I glad its final and we got CMR and CTG locked up it will help with recruiting. I'm a realistic UGA fan I don't expect to play in the SECCG or NCG every year but things have turned the corner with the team. No reason we can't win the east every year with how down Florida and Tenn have been recently.


----------



## rhbama3 (Mar 12, 2012)

rex upshaw said:


> Please tell me you'll forget your password to this forum...




Sorry, i'll leave now.


----------



## olcowman (Mar 12, 2012)

DBM78 said:


> I glad its final and we got CMR and CTG locked up it will help with recruiting. I'm a realistic UGA fan I don't expect to play in the SECCG or NCG every year but things have turned the corner with the team. No reason we can't win the east every year with how down Florida and Tenn have been recently.



A mediocre coach for mediocre fans... congrats to you and the rest! Ya'll should be real happy the next five years... well as long as everyone else in the SEC east has off years. LOL 

Talk about setting your expectations low... how about a coach who can take a good recruiting class and compete against conference rivals week in and week out? Wait, sorry... that's some crazy aspirations I guess on my part? Maybe I should just hope for 5 or 6 wins like the rest of ya'll?


----------



## brownceluse (Mar 12, 2012)

olcowman said:


> A mediocre coach for mediocre fans... congrats to you and the rest! Ya'll should be real happy the next five years... well as long as everyone else in the SEC east has off years. LOL
> 
> Talk about setting your expectations low...

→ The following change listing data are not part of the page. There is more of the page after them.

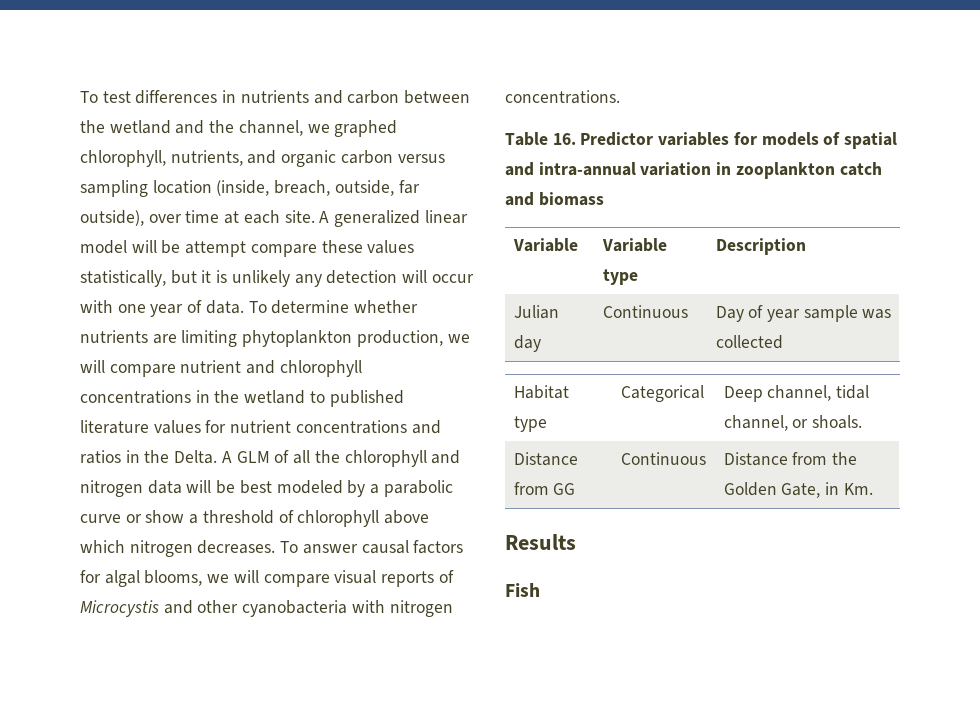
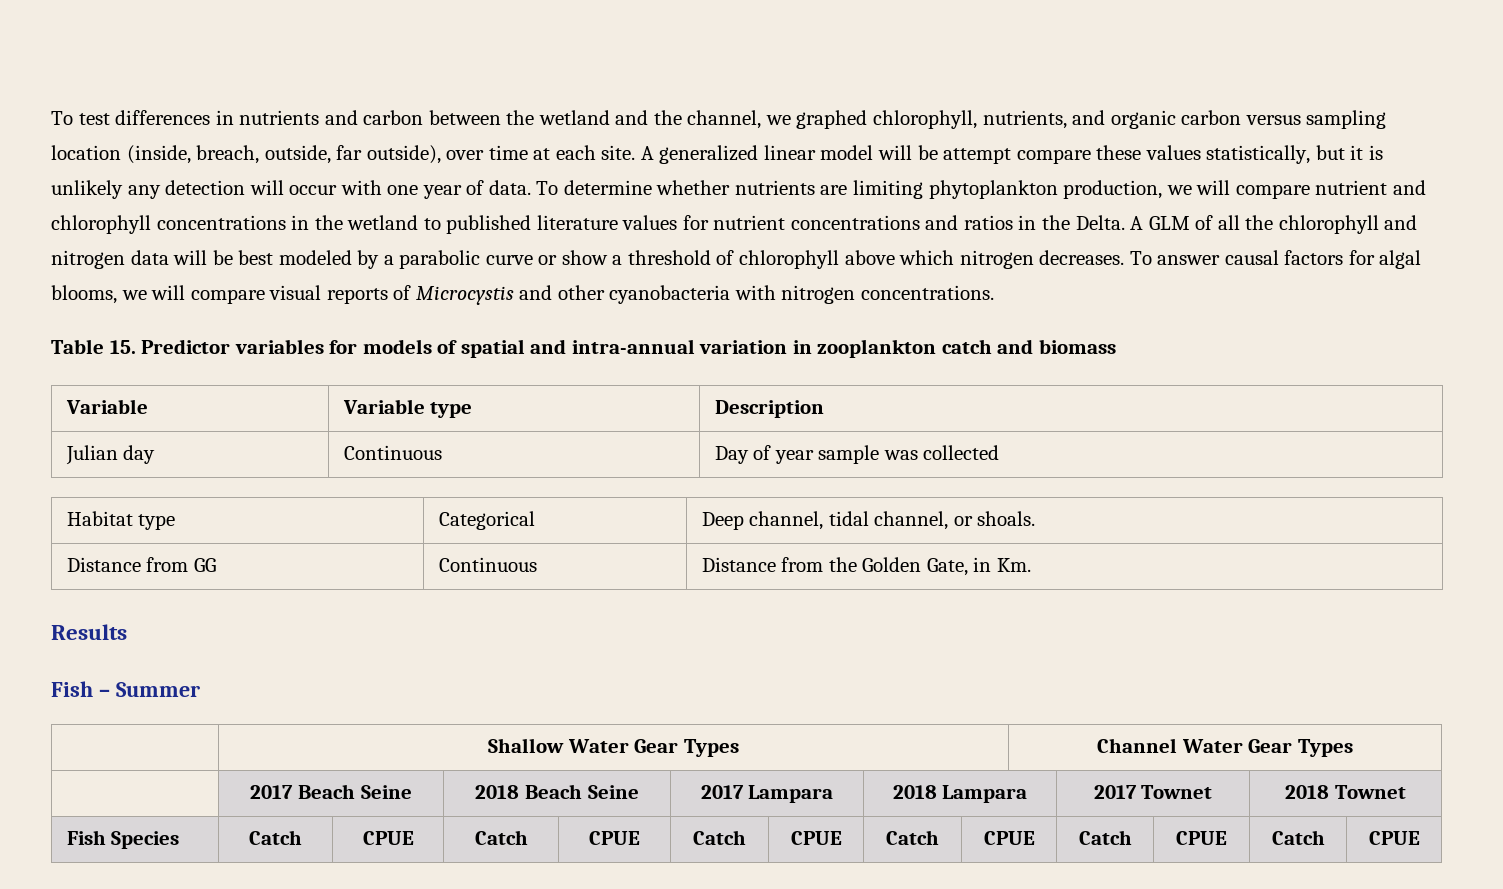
- Table 16. Predictor variables for models of spatial and intra-annual variation in zooplankton catch and biomass
+ Table 15. Predictor variables for models of spatial and intra-annual variation in zooplankton catch and biomass
- Fish
+ Fish – Summer
+ | Shallow Water Gear Types | Channel Water Gear Types
+ | 2017 Beach Seine | 2018 Beach Seine | 2017 Lampara | 2018 Lampara | 2017 Townet | 2018 Townet
+ Fish Species | Catch | CPUE | Catch | CPUE | Catch | CPUE | Catch | CPUE | Catch | CPUE | Catch | CPUE

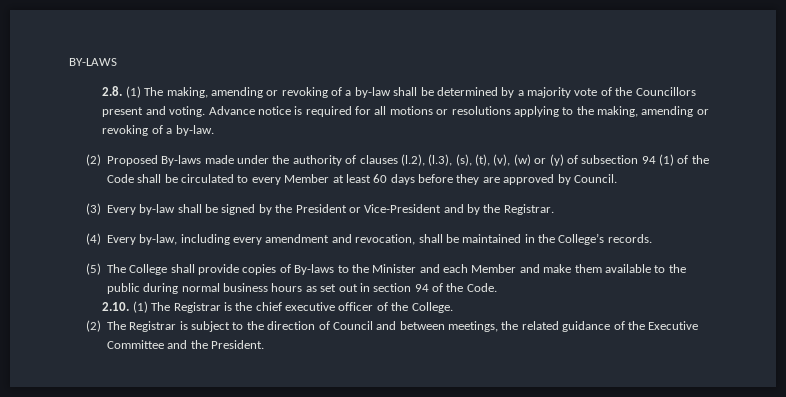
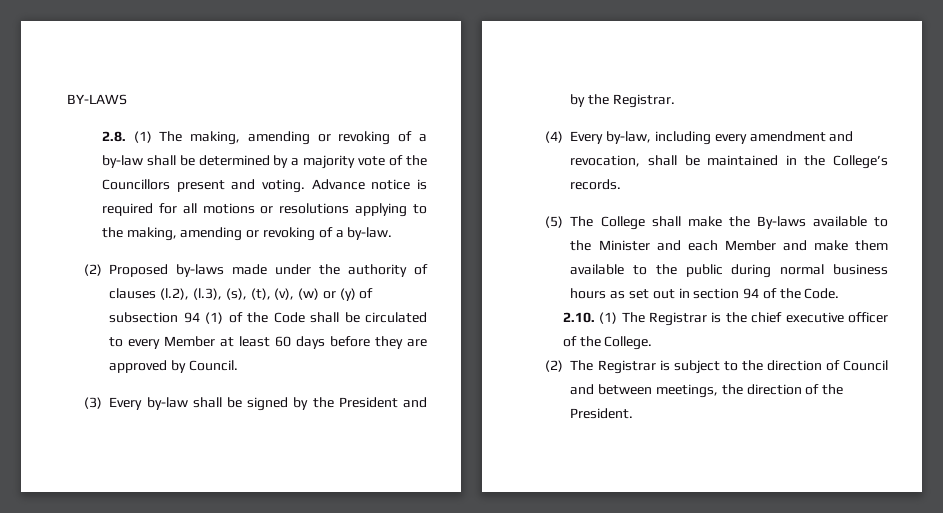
- (2) Proposed By-laws made under the authority of clauses (l.2), (l.3), (s), (t), (v), (w) or (y) of subsection 94 (1) of the Code shall be circulated to every Member at least 60 days before they are approved by Council.
+ (2) Proposed by-laws made under the authority of clauses (l.2), (l.3), (s), (t), (v), (w) or (y) of subsection 94 (1) of the Code shall be circulated to every Member at least 60 days before they are approved by Council.
- (3) Every by-law shall be signed by the President or Vice-President and by the Registrar.
+ (3) Every by-law shall be signed by the President and by the Registrar.
- (5) The College shall provide copies of By-laws to the Minister and each Member and make them available to the public during normal business hours as set out in section 94 of the Code.
+ (5) The College shall make the By-laws available to the Minister and each Member and make them available to the public during normal business hours as set out in section 94 of the Code.
- (2) The Registrar is subject to the direction of Council and between meetings, the related guidance of the Executive Committee and the President.
+ (2) The Registrar is subject to the direction of Council and between meetings, the direction of the President.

Send a email to McGarity... I'm sure he cares what you think!


----------



## olcowman (Mar 12, 2012)

brownceluse said:


> Send a email to McGarity... I'm sure he cares what you think!



You got his email address? Why is your panties in a wad? I'm trying to change my way of thinking... Go Dawgs... go have a 'winning season'... Hooray...


----------



## brownceluse (Mar 12, 2012)

olcowman said:


> You got his email address? Why is your panties in a wad? I'm trying to change my way of thinking... Go Dawgs... go have a 'winning season'... Hooray...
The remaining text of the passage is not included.